Write out, character for character, the line containing "shipping: 88.70 -> 0.00" and all lines after it up to the end of the listing.
----
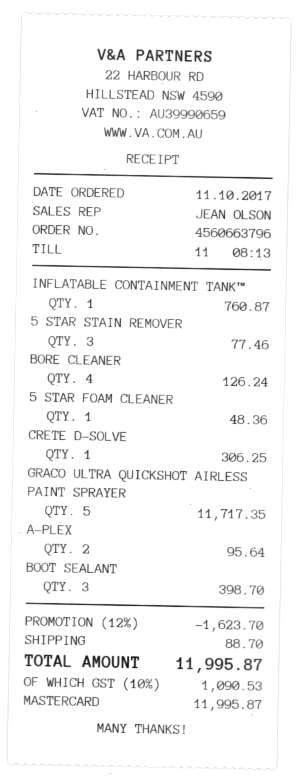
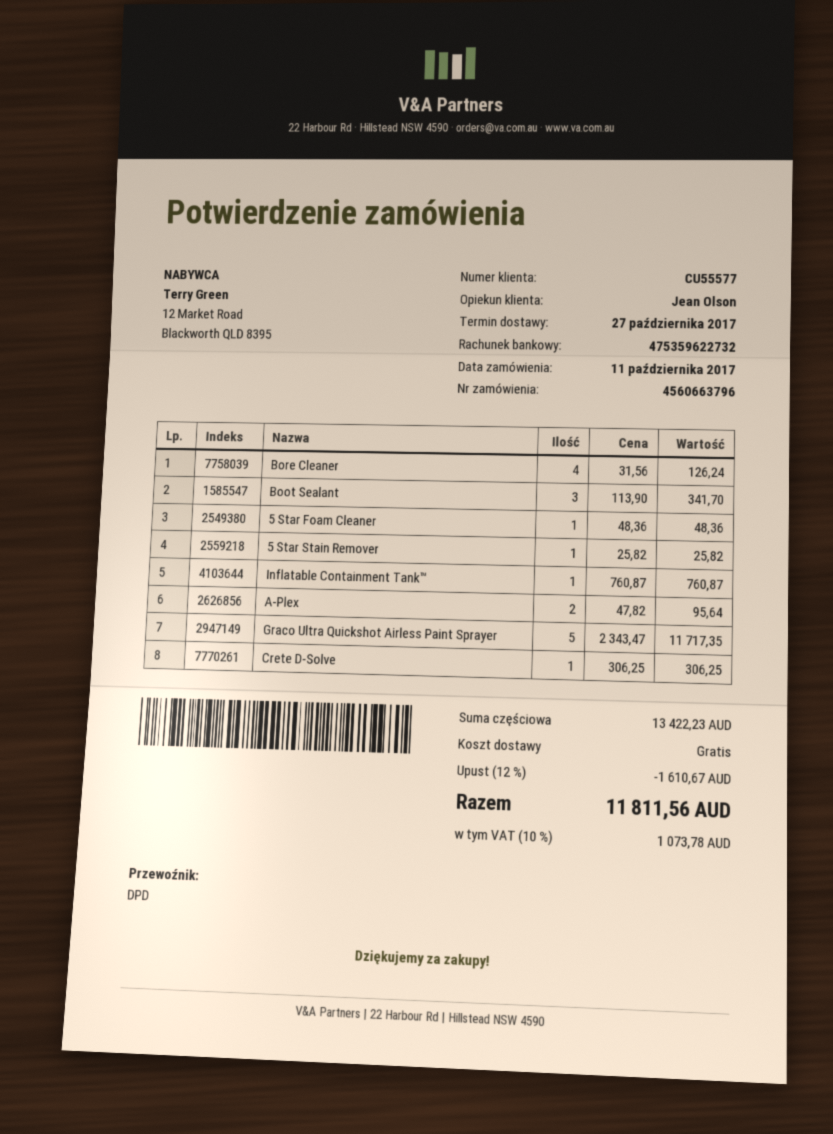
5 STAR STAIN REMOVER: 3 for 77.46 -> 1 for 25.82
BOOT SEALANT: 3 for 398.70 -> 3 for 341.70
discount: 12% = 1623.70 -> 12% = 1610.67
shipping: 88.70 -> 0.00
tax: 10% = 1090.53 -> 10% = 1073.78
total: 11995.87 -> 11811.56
----
_RESPONSE AREA_
shipping: 88.70 -> 0.00
tax: 10% = 1090.53 -> 10% = 1073.78
total: 11995.87 -> 11811.56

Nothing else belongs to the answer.